Gas Treatment vs. Fuel Injection Cleaner

My wife’s 2002 Mazda has 119,000 miles. The engine recently had a tune-up; yet, the engine developed a knock. Before we got to a higher octane fuel, would a gas treatment or fuel injection cleaner additive help? Which should we try, and what’s the difference between a gas treatment and fuel injection cleaner?

there’s no difference, they’re both nonsense. modern gasoline has more than enough detergents to keep the fuel system and intake ports/valves clean. If her car is suddenly starting to knock, then look at where you/she are getting fuel from.

Is this actually related to a column? I can’t find it, tho I admit I didn’t bust my butt trying to.

As someone who worked for STP, I can tell you that the products absolutely do exactly what they claim on the label. (I can’t speak for other companies, only STP) However as JZ notes, the question today is do you need them? The products were developed in an age when fuel refining was not as consistently high quality and fuels didn’t contain detergents and additives. The question is less “Do they deliver the benefits they claim?” but more “Do I really need those benefits in 2016?”

I don’t know if your knocking is due to a dirty fuel injectors, probably not, but it seems like a pretty low cost option to try. Fuel injector cleaner is a single use product (every few months, not every tank). Try and if it helps, great, if not, you’re only out a few bucks.

If that doesn’t work, there are octane boosting products that you should consider (STP makes one). They’re used every tank and use versus buying premium gas comes down to cost per tank. Also, check the gallons a bottle treats: it may treat 40 gallons, but if your tank is 20, it doesn’t work twice as well and you’ve wasted 1/2 your money. Use 1/2 the bottle.

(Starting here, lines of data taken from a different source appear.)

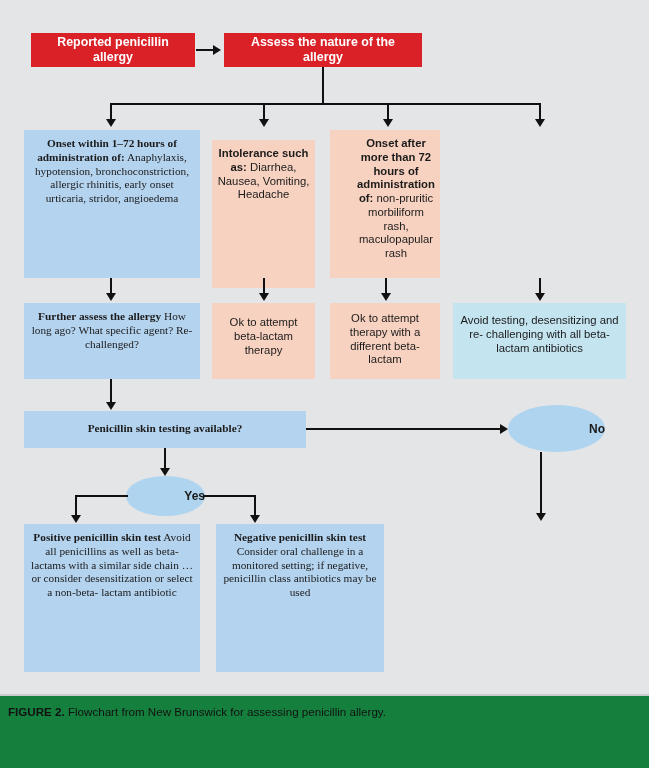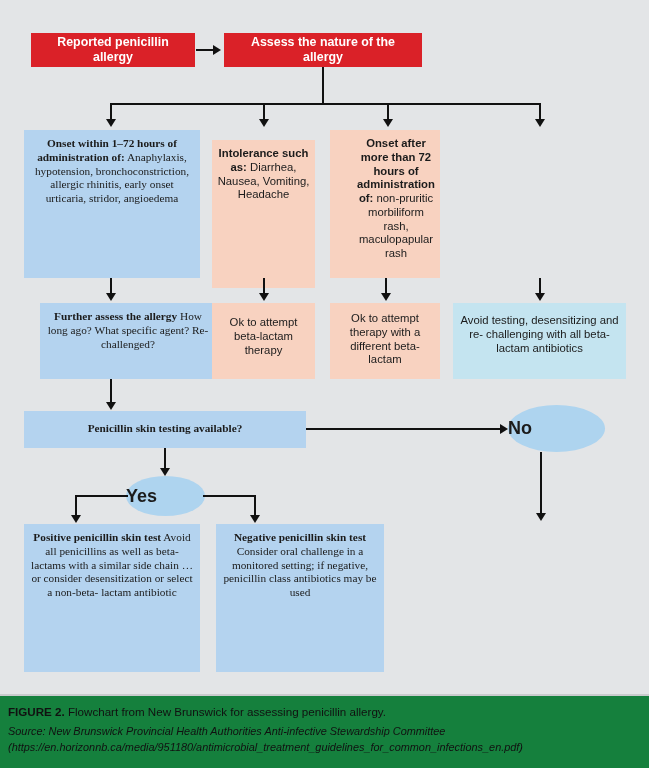"Further assess the allergy How" div.box { left: 40px -> 24px }
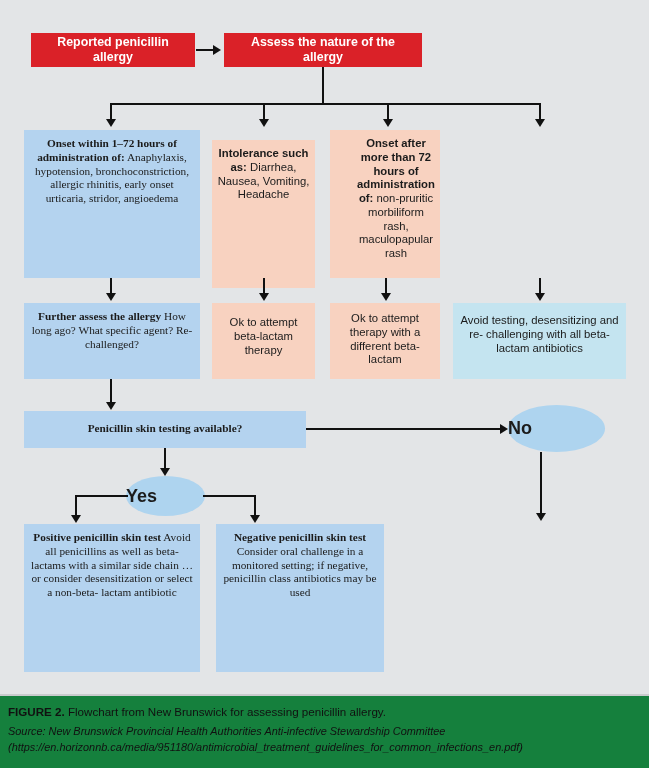"No" .oval { font-size: 18px -> 12px; justify-content: flex-start -> flex-end }
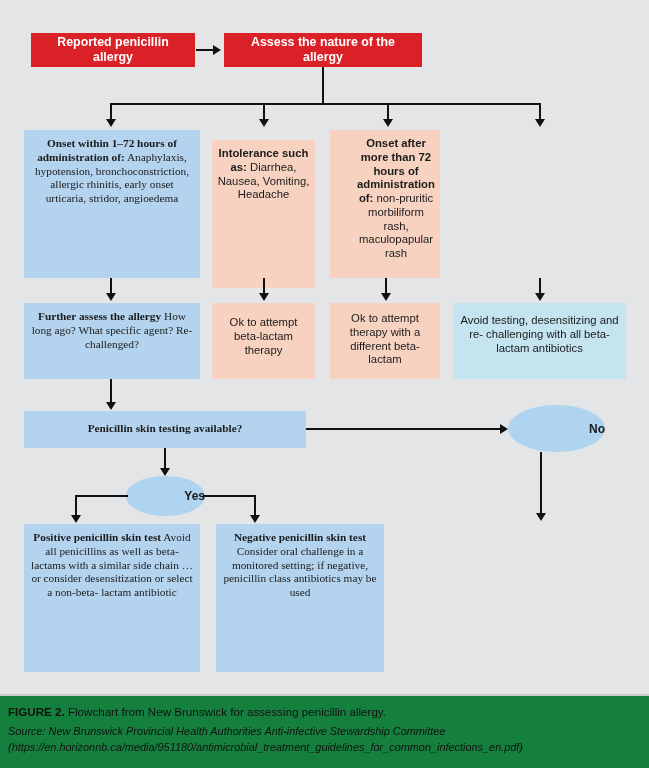"Source: New Brunswick Provincial Health" div { html: <div>Source: New Brunswick Provincial Health Authorities Anti-infective Stewardship Committee (https://en.horizonnb.ca/media/951180/antimicrobial_treatment_guidelines_for_common_infections_en.pdf)</div> -> none }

Lastly, when I worked there, STP made a lead-free “lead replacement fuel additive” designed to stop knocking in older cars that required leaded fuel. I checked their website and they no longer offer it. Another company might sell something like it.

BTW- for JZ - I think the products still have a use nowadays. I still use them, but mostly in my boat and small engine motors that don’t run frequently. They help reduce water build up in the fuel and make the motors runs smoother, especially in spring and fall. The fluctuation in temps (warm days, cool nights) often leads to condensation in the gas tank. My car engine isn’t affected, but my lawn mower definitely becomes tough to start.

When I was driving a truck, I always kept a quart of fuel additive in the side box. Whenever the air temperature got to 20°f or below, I’d pour half of it in each fuel tank when I fueled up. Diesel gels when it gets cold and the additive prevents that.

I think an expert needs to address the first couple of sentences. A 2002 car doesn’t really get a “tune-up”. You probably had the plugs and filters replaced, etc. But the “tuning” part doesn’t happen anymore.

I’m hardly an expert, but I’d wonder what went wrong? Are the plug gaps set wrong? Stuff like that.

In addition, modern car computers generally avoid knock. So, something is really off.

Again, not an expert but maybe someone else can opine about this.

Note that there are different gas treatments for different purposes. One of the most common gas contaminants is good old water. From humidity, poor station storage tanks, etc. Symptoms include bouts of hesitation when accelerating. Doesn’t sound like your problem. Note that this is a completely different product from an injection cleaner or octane booster. What you need is based on the cause. That’s the first issue.

Possible spark plugs with the wrong heat range were installed. If the plugs are running hot, they may be causing the knock.

I concur. I have issues when you get the car back from a garage and an issue appears that was not there before. ALL my vehicles have more than 150k miles on them and none knock. Good mechanics over the years. I’ve not used additives in my fuel in a few decades. Not even gasoline de-icer. What is the 10% ethanol in the gas for? Would the 1% methanol added make much of an improvement? Different fuel vendors have additives that may influence your engines. I flat out refuse to use Cenex gasoline and am not to happy with BPs product, not even for small engines. I also had a truck that would lose 10-15% mileage on the changeover from summer blend to winter blend.
Something was not done properly at the garage. Wrong setting, inferior replacement parts, something not tightened to proper torque settings.